=== Begin Enclosure ===

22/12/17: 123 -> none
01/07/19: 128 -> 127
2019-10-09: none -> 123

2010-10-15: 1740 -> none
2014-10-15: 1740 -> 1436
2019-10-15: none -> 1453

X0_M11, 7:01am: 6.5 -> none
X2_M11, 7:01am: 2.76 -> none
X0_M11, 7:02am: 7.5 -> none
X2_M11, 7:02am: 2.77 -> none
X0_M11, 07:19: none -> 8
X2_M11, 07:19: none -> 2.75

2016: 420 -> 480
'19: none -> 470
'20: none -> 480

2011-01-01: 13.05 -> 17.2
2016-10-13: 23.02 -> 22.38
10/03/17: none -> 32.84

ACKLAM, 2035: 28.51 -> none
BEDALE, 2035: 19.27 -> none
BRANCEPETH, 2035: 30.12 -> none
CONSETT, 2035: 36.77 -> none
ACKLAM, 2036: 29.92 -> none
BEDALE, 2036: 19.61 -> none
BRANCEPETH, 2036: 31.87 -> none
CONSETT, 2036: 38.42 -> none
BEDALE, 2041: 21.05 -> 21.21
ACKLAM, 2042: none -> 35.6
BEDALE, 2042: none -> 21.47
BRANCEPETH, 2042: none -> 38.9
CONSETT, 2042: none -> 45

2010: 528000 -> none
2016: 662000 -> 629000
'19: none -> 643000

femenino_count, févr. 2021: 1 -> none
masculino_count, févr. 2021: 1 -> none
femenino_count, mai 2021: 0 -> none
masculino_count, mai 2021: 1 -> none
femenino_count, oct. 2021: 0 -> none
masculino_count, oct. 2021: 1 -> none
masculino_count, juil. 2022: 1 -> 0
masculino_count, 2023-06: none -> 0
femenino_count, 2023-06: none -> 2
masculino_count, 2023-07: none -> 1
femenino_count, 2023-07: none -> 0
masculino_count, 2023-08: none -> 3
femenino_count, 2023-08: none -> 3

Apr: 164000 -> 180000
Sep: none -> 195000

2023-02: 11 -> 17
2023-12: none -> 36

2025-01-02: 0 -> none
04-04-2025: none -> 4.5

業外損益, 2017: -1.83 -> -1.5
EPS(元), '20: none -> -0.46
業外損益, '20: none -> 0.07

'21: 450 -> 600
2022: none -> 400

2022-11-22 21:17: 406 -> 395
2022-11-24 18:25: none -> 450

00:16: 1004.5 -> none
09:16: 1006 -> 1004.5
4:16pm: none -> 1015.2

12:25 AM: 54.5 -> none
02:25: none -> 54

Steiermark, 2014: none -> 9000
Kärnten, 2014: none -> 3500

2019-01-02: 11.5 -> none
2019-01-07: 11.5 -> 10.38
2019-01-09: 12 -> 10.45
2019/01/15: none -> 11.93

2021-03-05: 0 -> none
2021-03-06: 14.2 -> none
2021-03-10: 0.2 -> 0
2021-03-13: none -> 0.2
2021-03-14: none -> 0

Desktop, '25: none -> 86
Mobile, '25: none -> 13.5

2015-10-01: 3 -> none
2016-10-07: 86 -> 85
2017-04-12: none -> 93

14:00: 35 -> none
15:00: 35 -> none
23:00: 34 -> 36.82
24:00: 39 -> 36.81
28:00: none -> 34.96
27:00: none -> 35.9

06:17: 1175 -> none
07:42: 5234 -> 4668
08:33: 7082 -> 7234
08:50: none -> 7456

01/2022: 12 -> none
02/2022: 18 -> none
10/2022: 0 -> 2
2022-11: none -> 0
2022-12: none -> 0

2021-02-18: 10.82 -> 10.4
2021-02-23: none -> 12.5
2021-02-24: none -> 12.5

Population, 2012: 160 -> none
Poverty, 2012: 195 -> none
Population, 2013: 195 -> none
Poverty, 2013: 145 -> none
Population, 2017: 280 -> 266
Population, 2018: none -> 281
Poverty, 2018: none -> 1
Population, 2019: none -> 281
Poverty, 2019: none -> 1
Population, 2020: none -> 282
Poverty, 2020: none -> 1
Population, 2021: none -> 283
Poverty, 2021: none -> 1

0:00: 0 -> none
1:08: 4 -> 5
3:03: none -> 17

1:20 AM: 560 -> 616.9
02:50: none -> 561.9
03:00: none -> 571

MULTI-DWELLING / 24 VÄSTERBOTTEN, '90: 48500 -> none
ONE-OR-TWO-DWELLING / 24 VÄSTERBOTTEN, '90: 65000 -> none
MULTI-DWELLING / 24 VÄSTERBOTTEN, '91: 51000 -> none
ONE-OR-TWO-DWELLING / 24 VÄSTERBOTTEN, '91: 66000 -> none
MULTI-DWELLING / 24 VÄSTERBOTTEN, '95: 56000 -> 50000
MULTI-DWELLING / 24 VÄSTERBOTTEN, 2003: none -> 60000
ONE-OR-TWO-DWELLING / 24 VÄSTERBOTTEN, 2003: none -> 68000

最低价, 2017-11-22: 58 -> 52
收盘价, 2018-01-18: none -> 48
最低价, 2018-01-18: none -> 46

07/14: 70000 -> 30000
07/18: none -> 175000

=== End Enclosure ===

## WHAT YOU WILL DO
Could you tally how many lines of the material above include the word "Poverty" and reply with only that count?

## ANSWER SECTION
6